Desjardins Economic Studies on The Economic Impact of Canada's New Immigration Plans; 2nd of 2 Parts

This weakness in real GDP growth will be similarly reflected in the labor market, with employment growth likely to underperform the outlook presented in the latest Economic and Financial Outlook (EFO) of DES. That said, the impact on employment growth should be more modest than for real GDP.

Even though total employment is lower under the reduced NPR scenario, the employment rate would be higher. That's because DES expected the population to fall more than employment. In addition, ongoing labor shortages coming out of the pandemic --

increasing the need for NPRs -- could reasonably be expected to persist to some extent as the population ages.

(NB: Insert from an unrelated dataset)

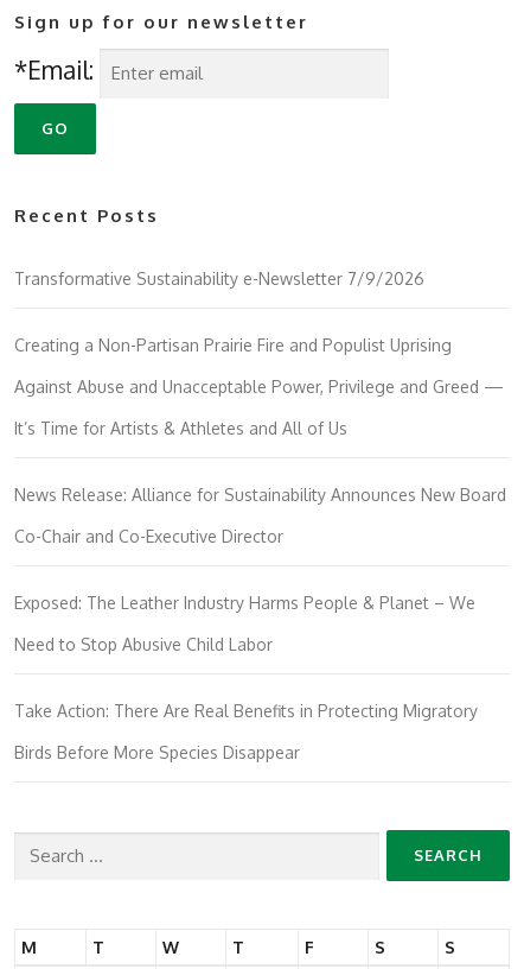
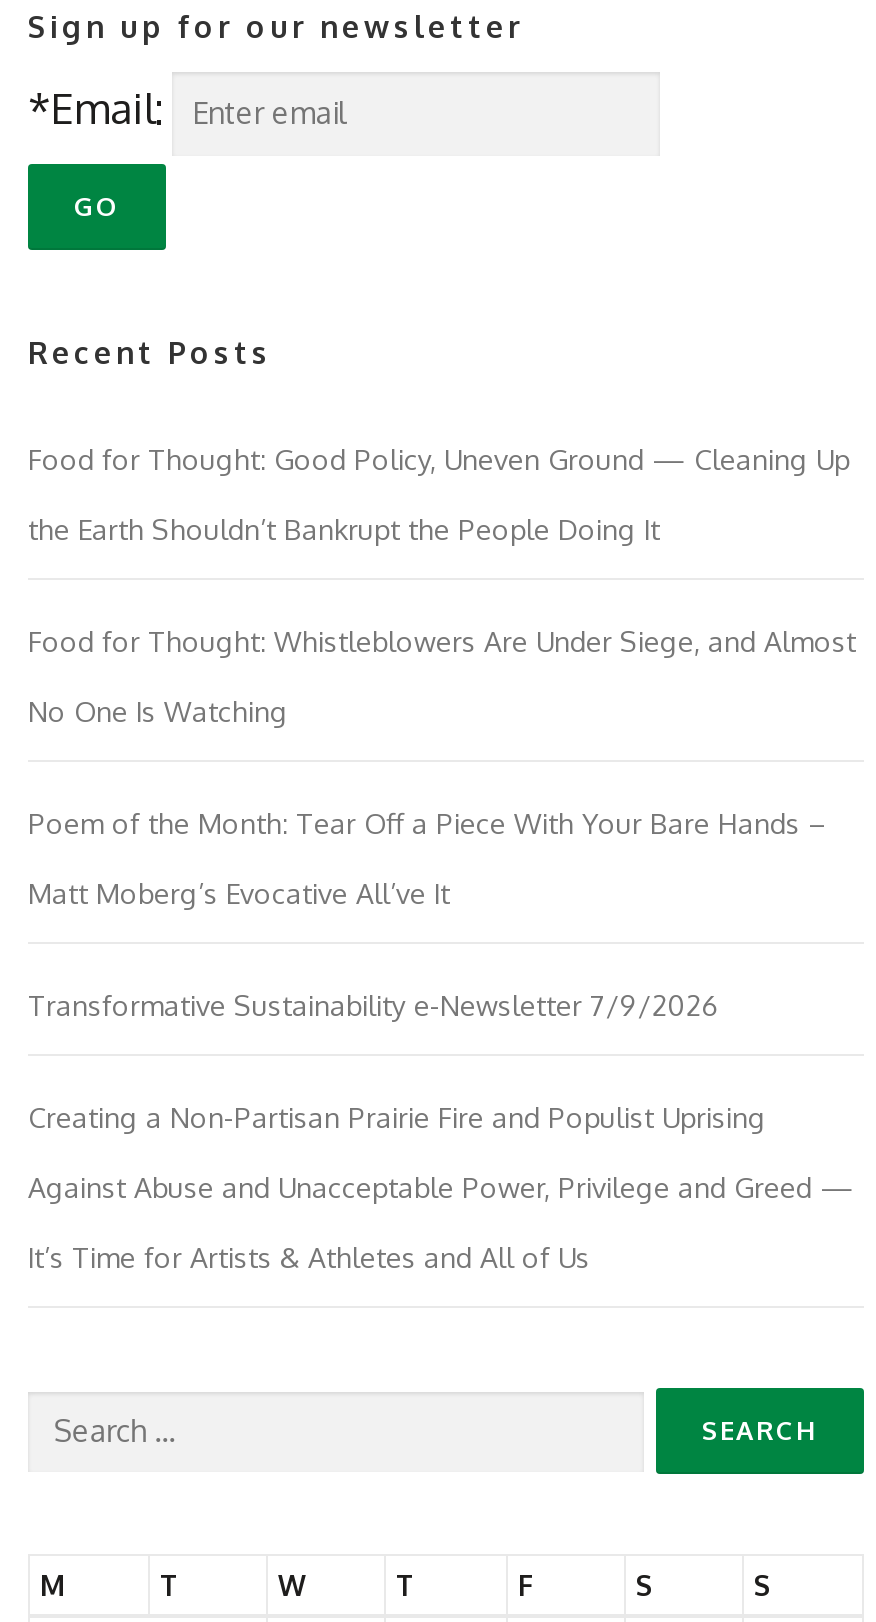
none -> [28,443,856,911] Food for Thought: Good Policy, Uneven Ground — Cleaning Up | the Earth Shouldn’t Bankrupt the People Doing It | Food for Thought: Whistleblowers Are Under Siege, and Almost | No One Is Watching | Poem of the Month: Tear Off a Piece With Your Bare Hands – | Matt Moberg’s Evocative All’ve It
moved [14,269,509,439] -> [28,989,862,1275]: Transformative Sustainability e-Newsletter 7/9/2026 | Creating a Non-Partisan Prairie Fire and Populist Uprising | Against Abuse and Unacceptable Power, Privilege and Greed — | It’s Time for Artists & Athletes and All of Us
[14,485,506,763] News Release: Alliance for Sustainability Announces New Board | Co-Chair and Co-Executive Director | Exposed: The Leather Industry Harms People & Planet – We | Need to Stop Abusive Child Labor | Take Action: There Are Real Benefits in Protecting Migratory | Birds Before More Species Disappear -> none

Although the employment rate increases under the DES reduced NPR scenario, so does the unemployment rate. That's

because NPRs have a lower likelihood of being unemployed than other population groups. So removing them from the labor force entirely means unemployed Canadians could make up a larger share of people either working or looking for work.

The larger negative output gap doesn't help either. That said, DES thought the unemployment rate will be slightly lower by 2030 than in its prior projection as a result of the proposed policy changes. Older Canadians will make up a larger share of the working-age population at that time and have historically been much less engaged in the labor force.

The more modest economic activity and higher unemployment rate should put additional downward pressure on core consumer price index (CPI) inflation in Canada. Total inflation won't be immune either, although diminished by less than core inflation as food and energy prices are less susceptible to cyclical swings in the domestic economy.

The Bank of Canada (BoC) is likely to respond to the economic weakness and lower inflation resulting from fewer NPRs by reducing the overnight policy rate, according to DES. This solidifies the DES base case for rate cuts to start in June. It also suggests that if developments in the economy unfold as presented in this scenario, the base case of DES for more rate cuts than expected by the consensus of economists is even more likely to materialize.

Lower inflation should provide a modest tailwind to real earnings growth, helping Canadians regain more of the ground lost during the pandemic. For individual households, this will be welcome news. But for the economy as a whole, it won't be enough to offset the drag on consumption coming from the slower pace of population growth.

It should be noted that the bottom line of the federal government is likely to be adversely impacted by this change in policy. That's because slower growth in nominal GDP weighs on revenues by more than it and lower interest rates reduce spending. Expect the Government of Canada to run larger deficits and rack up more debt as a result.

For provincial governments, the implications will be more mixed due to the differential impact on program expenses, for example, lower health care costs in the near term combined with a potential need to increase post-secondary education funding due to lower revenues from international student tuition fees.

But in the long run, the analysis of DES suggests that aging will be an inescapable drag on provincial finances and reducing the number of NPRs will only exacerbate pressures on public finances, absent a material boost in productivity.

In conclusion, while slower population growth will help alleviate demand pressures on housing and the delivery of public services, it will also have adverse consequences for the economy, stated DES. If population growth is what largely kept Canada out of recession in 2023, that tailwind to growth is about to largely disappear.

While rate cuts may be coming soon, pent-up demand for housing and still-constrained supply mean affordability likely won't improve much in the foreseeable future, it added. A tidal wave of mortgage renewals at higher rates is just around the corner as well. It has yet to be seen how this will play out in an environment of lower economic activity and higher unemployment.